The combination of the rainy night and then the small meal saved me. Almost immediately, I had more energy. As we broke camp and began a search for the trail leading into Fort Worth, we happened on a bridled but unsaddled mule on wobbly legs. I didn’t recognize it, but I thought it might have been William Gee’s. He’d had a mule named Bird, strangely enough, and I wasn’t sure what had happened to it.
I fed Bird a handful of our meat then tied her to us and pressed on. I found that my mind was in constant turmoil, spinning from one subject to another, none of them calming or satisfactory, and so I searched through my bags and found a worn copy of Journey to the Center of the Earth by Jules Verne and was thus able to focus my mind on Hans and Axel who had nothing to do with sand, Indians, and dying cattle. Or maybe they did. I could relate to Alex who seemed sure he was seeing things.
Seeing things. What a peculiar way of talking, saying one thing and meaning the opposite. If you were seeing things, and they weren’t there, how were you to believe anything? All reality became suspect. Again, I was circling back around to a world in which nothing could be taken for granted except for me. I was on my own journey, and, with the heat edging higher and higher, I wouldn’t have been at all shocked to see the sand open up and turn to a river of lava.
Even so, riding across the sand reading from the book, sometimes aloud to Roman and sometimes, when he appeared disinterested, silently to myself, was more agreeable than thinking of Ira Lee or Greer. It passed much of the second day and, when we unexpectedly reached darkness before we reached the town, I lay next to a small fire and kept reading until I could barely make out the letters.
I was concerned that
I had fallen off course and missed Fort Worth all together. I’d seen neither hide nor hair of anything resembling humanity since Simeon Payne and Leon Thaw left, and they were a close call. The only map I had was drawn by memory from a man I couldn’t even name. I looked at it again, tucked away in the back of the Jules Verne, and decided I’d veered too far south.
The last page of the book. Oh yes. They had been going southeast, same as me, hadn’t they? They had been hit by a white and azure blue ball of fire that nearly wiped them out and set them off course. I thought of the light I had watched moving across the horizon. What were the chances? Had I been dreaming it? Was I dreaming now? I couldn’t be sure, but I couldn’t dismiss it.

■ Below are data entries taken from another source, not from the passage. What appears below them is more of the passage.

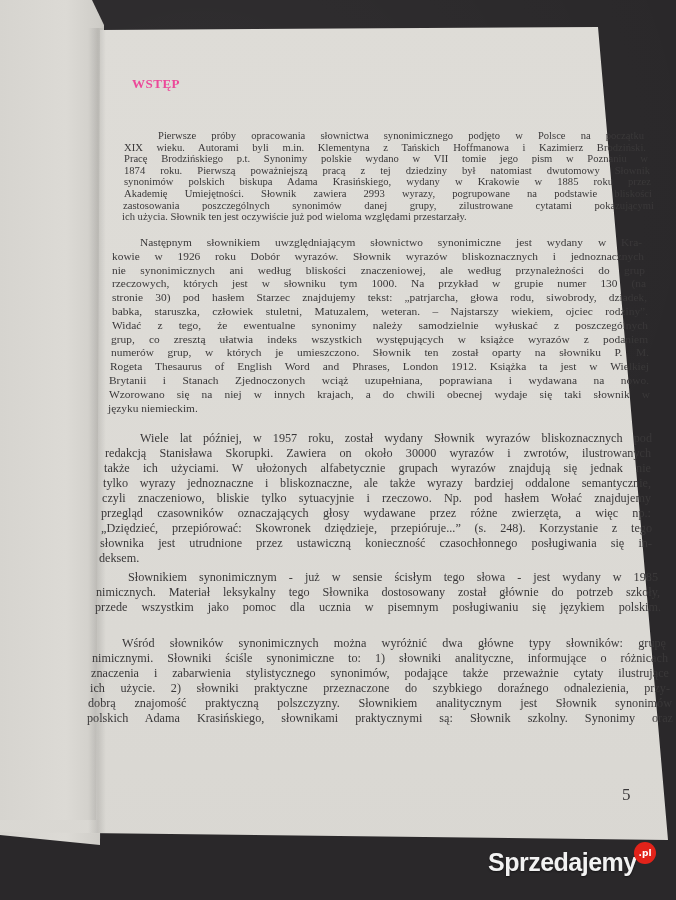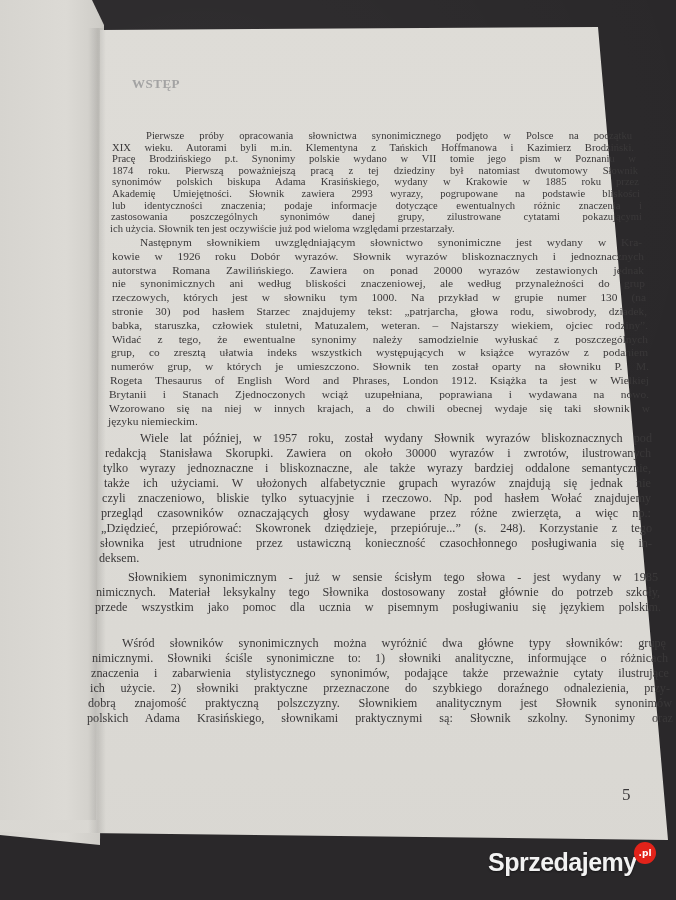--- a/index.html
+++ b/index.html
@@ -24,21 +24,21 @@
     background:linear-gradient(180deg,#dedcd7 0%, #dddbd6 40%, #d9d7d2 100%);
     clip-path:polygon(100px 30px, 598px 27px, 668px 840px, 0 832px, 0 820px, 96px 820px);
   }
   .gutter-shadow {
     position:absolute; left:88px; top:28px; width:18px; height:805px;
     background:linear-gradient(90deg, rgba(0,0,0,0.0), rgba(0,0,0,0.10) 55%, rgba(0,0,0,0.0));
   }
   .heading {
     position:absolute; left:132px; top:76px;
     font-weight:bold; font-size:13px; letter-spacing:0.5px;
-    color:#a3a3a3;
+    color:#ec4899;
   }
   .text-block {
     position:absolute; left:112px; top:130px;
     font-size:11.3px; line-height:12.4px; color:#3a3839;
     text-align:justify;
   }
   .line { display:block; white-space:nowrap; text-align:justify; text-align-last:justify; }
   .line.last { text-align-last:left; }
   .p1 .line { font-size:10.6px; line-height:11.6px; }
   .p3 .line, .p4 .line, .p5 .line { font-size:12.2px; line-height:15px; }
@@ -61,54 +61,52 @@
 <body>
 
 <div class="bg-texture"></div>
 <div class="left-page"></div>
 <div class="right-page"></div>
 <div class="gutter-shadow"></div>
 
 <div class="heading">WSTĘP</div>
 
 <div class="text-block" style="width:520px;">
-  <div class="p1" style="position:absolute; top:0; left:0; width:520px;">
+  <div class="p1" style="position:absolute; top:0; left:12px; width:520px;">
     <span class="line" style="padding-left:34px;width:486px">Pierwsze próby opracowania słownictwa synonimicznego podjęto w Polsce na początku</span>
     <span class="line" style="width:522px">XIX wieku. Autorami byli m.in. Klementyna z Tańskich Hoffmanowa i Kazimierz Brodziński.</span>
     <span class="line" style="width:524px">Pracę Brodzińskiego p.t. Synonimy polskie wydano w VII tomie jego pism w Poznaniu w</span>
     <span class="line" style="width:526px">1874 roku. Pierwszą poważniejszą pracą z tej dziedziny był natomiast dwutomowy Słownik</span>
     <span class="line" style="width:527px">synonimów polskich biskupa Adama Krasińskiego, wydany w Krakowie w 1885 roku przez</span>
     <span class="line" style="width:528px">Akademię Umiejętności. Słownik zawiera 2993 wyrazy, pogrupowane na podstawie bliskości</span>
-    <span class="line" style="width:530px">lub identyczności znaczenia; podaje informacje dotyczące ewentualnych różnic znaczenia i</span>
     <span class="line" style="width:531px;margin-left:-1px">zastosowania poszczególnych synonimów danej grupy, zilustrowane cytatami pokazującymi</span>
     <span class="line last" style="width:530px;margin-left:-2px">ich użycia. Słownik ten jest oczywiście już pod wieloma względami przestarzały.</span>
   </div>
 
   <div class="p2" style="position:absolute; top:106px; left:0; width:530px; font-size:11.4px; line-height:13.8px;">
     <span class="line" style="padding-left:28px;width:502px">Następnym słownikiem uwzględniającym słownictwo synonimiczne jest wydany w Kra-</span>
     <span class="line" style="width:532px">kowie w 1926 roku Dobór wyrazów. Słownik wyrazów bliskoznacznych i jednoznacznych</span>
-    <span class="line" style="width:532px">autorstwa Romana Zawilińskiego. Zawiera on ponad 20000 wyrazów zestawionych jednak</span>
     <span class="line" style="width:533px">nie synonimicznych ani według bliskości znaczeniowej, ale według przynależności do grup</span>
     <span class="line" style="width:534px">rzeczowych, których jest w słowniku tym 1000. Na przykład w grupie numer 130 (na</span>
     <span class="line" style="width:535px">stronie 30) pod hasłem Starzec znajdujemy tekst: „patrjarcha, głowa rodu, siwobrody, dziadek,</span>
     <span class="line" style="width:536px">babka, staruszka, człowiek stuletni, Matuzalem, weteran. – Najstarszy wiekiem, ojciec rodziny”.</span>
     <span class="line" style="width:536px">Widać z tego, że ewentualne synonimy należy samodzielnie wyłuskać z poszczególnych</span>
     <span class="line" style="width:537px;margin-left:-1px">grup, co zresztą ułatwia indeks wszystkich występujących w książce wyrazów z podaniem</span>
     <span class="line" style="width:538px;margin-left:-1px">numerów grup, w których je umieszczono. Słownik ten został oparty na słowniku P. M.</span>
     <span class="line" style="width:539px;margin-left:-2px">Rogeta Thesaurus of English Word and Phrases, London 1912. Książka ta jest w Wielkiej</span>
     <span class="line" style="width:540px;margin-left:-3px">Brytanii i Stanach Zjednoczonych wciąż uzupełniana, poprawiana i wydawana na nowo.</span>
     <span class="line" style="width:541px;margin-left:-3px">Wzorowano się na niej w innych krajach, a do chwili obecnej wydaje się taki słownik w</span>
     <span class="line last" style="margin-left:-4px">języku niemieckim.</span>
   </div>
 
   <div class="p3" style="position:absolute; top:301px; left:-6px; width:540px; font-size:12px; line-height:15.3px;">
     <span class="line" style="padding-left:34px;width:512px">Wiele lat później, w 1957 roku, został wydany Słownik wyrazów bliskoznacznych pod</span>
     <span class="line" style="width:546px;margin-left:-1px">redakcją Stanisława Skorupki. Zawiera on około 30000 wyrazów i zwrotów, ilustrowanych</span>
+    <span class="line" style="width:547px;margin-left:-2px">także ich użyciami. W ułożonych alfabetycznie grupach wyrazów znajdują się jednak nie</span>
     <span class="line" style="width:548px;margin-left:-3px">tylko wyrazy jednoznaczne i bliskoznaczne, ale także wyrazy bardziej oddalone semantycznie,</span>
-    <span class="line" style="width:547px;margin-left:-2px">także ich użyciami. W ułożonych alfabetycznie grupach wyrazów znajdują się jednak nie</span>
     <span class="line" style="width:549px;margin-left:-4px">czyli znaczeniowo, bliskie tylko sytuacyjnie i rzeczowo. Np. pod hasłem Wołać znajdujemy</span>
     <span class="line" style="width:550px;margin-left:-5px">przegląd czasowników oznaczających głosy wydawane przez różne zwierzęta, a więc np.:</span>
     <span class="line" style="width:551px;margin-left:-5px">„Dziędzieć, przepiórować: Skowronek dziędzieje, przepióruje...” (s. 248). Korzystanie z tego</span>
     <span class="line" style="width:552px;margin-left:-6px">słownika jest utrudnione przez ustawiczną konieczność czasochłonnego posługiwania się in-</span>
     <span class="line last" style="margin-left:-7px">deksem.</span>
   </div>
 
   <div class="p4" style="position:absolute; top:440px; left:-14px; width:556px; font-size:12.4px; line-height:16.4px;">
     <span class="line" style="padding-left:30px;width:530px">Słownikiem synonimicznym - już w sensie ścisłym tego słowa - jest wydany w 1985</span>
     <span class="line" style="width:564px;margin-left:-2px">nimicznych. Materiał leksykalny tego Słownika dostosowany został głównie do potrzeb szkoły,</span>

I decided to tack northwest for a while and see if I lucked up on something. There wasn’t any other option really, except for laying down and dying. The closer that got, the more frightening it seemed. Dying. We all ran from it our whole lives, even as we ran right into its arms. I tried to remember the psalm from my childhood, at the Catholic church just across the way from the District. There was a nun there—Sister Mary Constance—who repeated it all the time. Sister Mary Constance. How could I recall her name and not the prayer?
I walk through the valley of death and fear no evil.

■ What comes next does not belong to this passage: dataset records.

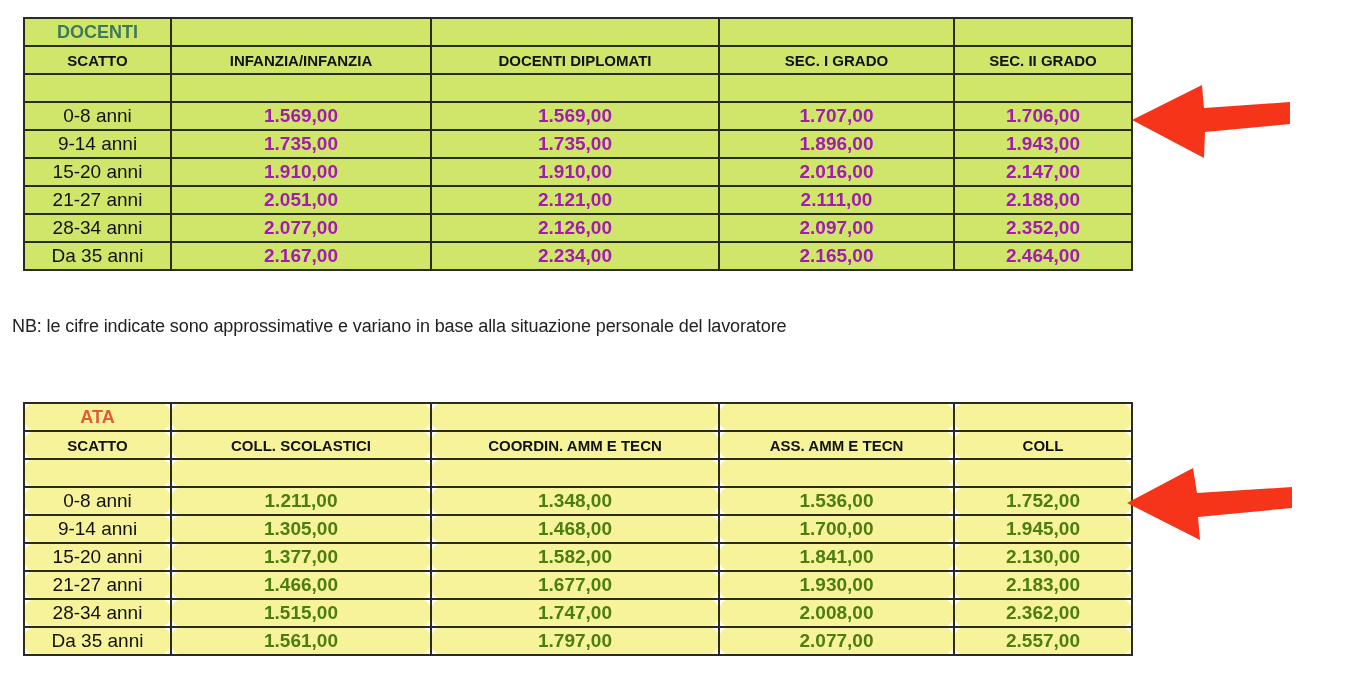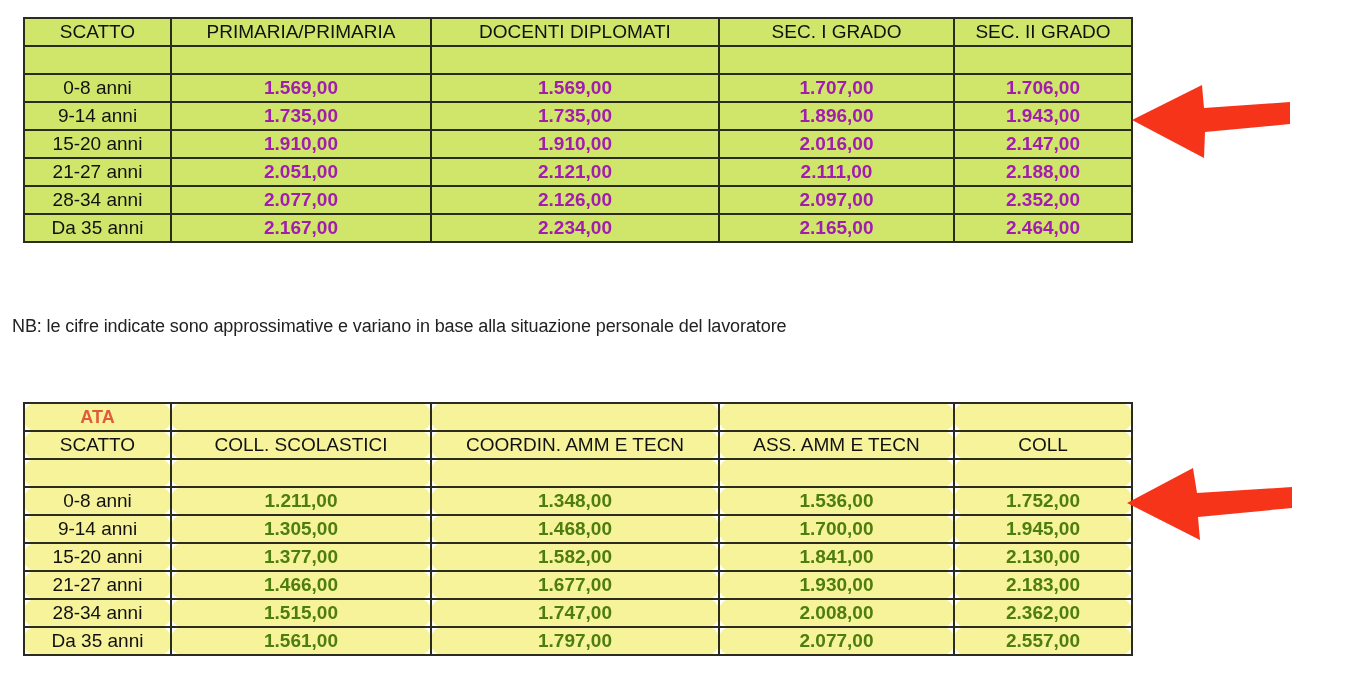--- a/index.html
+++ b/index.html
@@ -38,22 +38,22 @@
     .col-4 { width: 178px; }
 
     .section-label {
       font-weight: bold;
       font-size: 18px;
     }
     #docenti-table .section-label { color: #3e7a5a; }
     #ata-table .section-label { color: #e05a3c; }
 
     .hdr {
-      font-weight: normal;
-      font-size: 19px;
+      font-weight: bold;
+      font-size: 15px;
       color: #111;
     }
     .scatto-cell {
       font-size: 19px;
       color: #111;
     }
     .val {
       font-weight: bold;
       font-size: 19px;
     }
@@ -82,23 +82,30 @@
 
 <table class="grid" id="docenti-table">
   <colgroup>
     <col class="col-0">
       <col class="col-1">
       <col class="col-2">
       <col class="col-3">
       <col class="col-4">
   </colgroup>
   <tbody>
+      <tr>
+    <td class="section-label">DOCENTI</td>
+    <td></td>
+        <td></td>
+        <td></td>
+        <td></td>
+  </tr>
   <tr>
     <td class="hdr">SCATTO</td>
-    <td class="hdr">PRIMARIA/PRIMARIA</td>
+    <td class="hdr">INFANZIA/INFANZIA</td>
     <td class="hdr">DOCENTI DIPLOMATI</td>
     <td class="hdr">SEC. I GRADO</td>
     <td class="hdr">SEC. II GRADO</td>
   </tr>
   <tr>
     <td></td>
         <td></td>
         <td></td>
         <td></td>
         <td></td>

I hoped that was enough. That seemed like the important part. The gist of it. I repeated it, over and over, that one line, trying to summon more from the darkness of my memory. It was no use. I was there, and if it wasn’t the same valley of death Sister Mary Constance had been praying about, it was damn well close enough. The fear wasn’t of shadows or monsters in the dark. It was the dark itself.
“Roman, you remember what things were like before you was born?”
I waited, out of respect, for him to think on it, even if he wasn’t inclined to answer.
“I can’t remember anything at all.”
The three of us might have walked for a quarter mile. The darkness seemed unending, so distance hardly seemed to matter. This wasn’t the kind of darkness I could ride out of. I was going to have to think my way out.